ABOUT THIS TASK → From the first line to the last, retype the records exactly without their images.

SUPPLIED MATERIAL →
· · · · · · ·

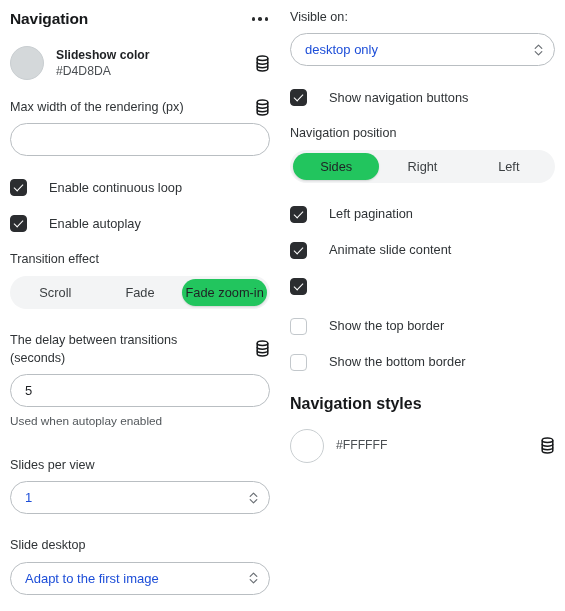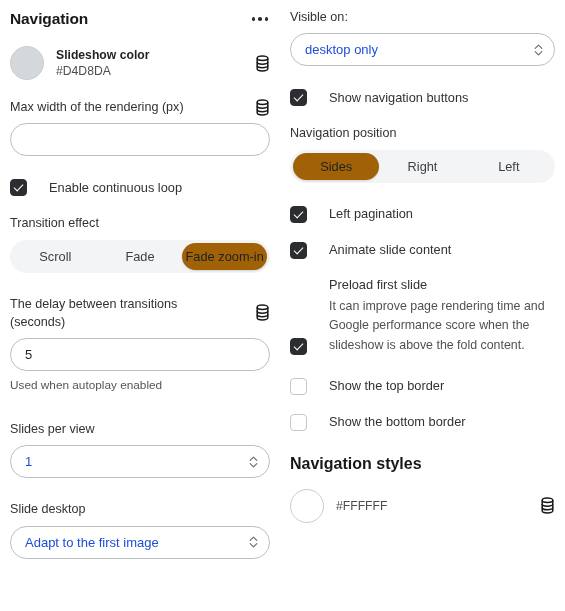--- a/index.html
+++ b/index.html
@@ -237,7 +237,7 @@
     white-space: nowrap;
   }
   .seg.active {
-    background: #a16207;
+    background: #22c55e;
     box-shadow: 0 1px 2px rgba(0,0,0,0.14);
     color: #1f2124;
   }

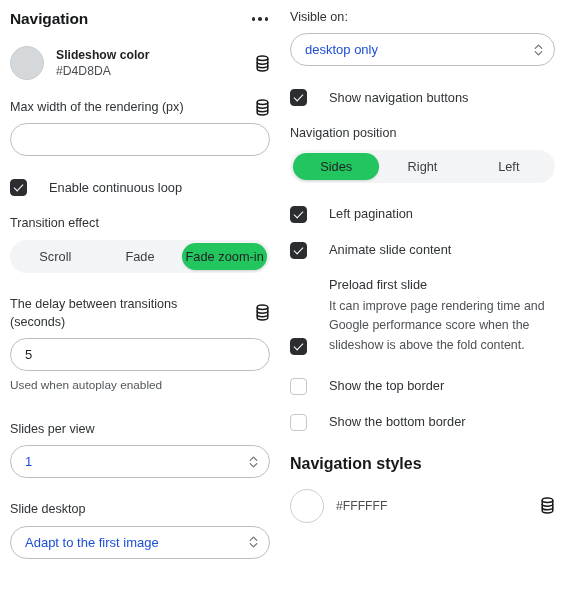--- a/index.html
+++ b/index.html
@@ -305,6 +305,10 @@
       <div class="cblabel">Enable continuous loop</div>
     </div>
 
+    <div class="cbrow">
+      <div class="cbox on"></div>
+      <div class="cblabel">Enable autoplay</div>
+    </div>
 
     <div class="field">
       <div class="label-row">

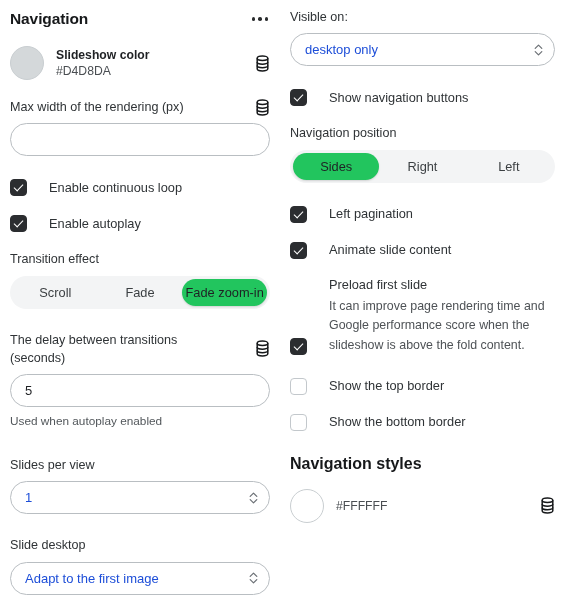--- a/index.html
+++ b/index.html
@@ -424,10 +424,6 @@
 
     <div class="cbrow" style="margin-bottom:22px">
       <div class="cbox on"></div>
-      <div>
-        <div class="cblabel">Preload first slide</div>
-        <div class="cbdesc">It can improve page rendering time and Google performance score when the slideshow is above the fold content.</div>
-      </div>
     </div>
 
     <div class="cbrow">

· · · · · · ·

WRITTEN RESPONSE →
--- a/index.html
+++ b/index.html
@@ -237,7 +237,7 @@
     white-space: nowrap;
   }
   .seg.active {
-    background: #a16207;
+    background: #22c55e;
     box-shadow: 0 1px 2px rgba(0,0,0,0.14);
     color: #1f2124;
   }

--- a/index.html
+++ b/index.html
@@ -305,6 +305,10 @@
       <div class="cblabel">Enable continuous loop</div>
     </div>
 
+    <div class="cbrow">
+      <div class="cbox on"></div>
+      <div class="cblabel">Enable autoplay</div>
+    </div>
 
     <div class="field">
       <div class="label-row">

--- a/index.html
+++ b/index.html
@@ -424,10 +424,6 @@
 
     <div class="cbrow" style="margin-bottom:22px">
       <div class="cbox on"></div>
-      <div>
-        <div class="cblabel">Preload first slide</div>
-        <div class="cbdesc">It can improve page rendering time and Google performance score when the slideshow is above the fold content.</div>
-      </div>
     </div>
 
     <div class="cbrow">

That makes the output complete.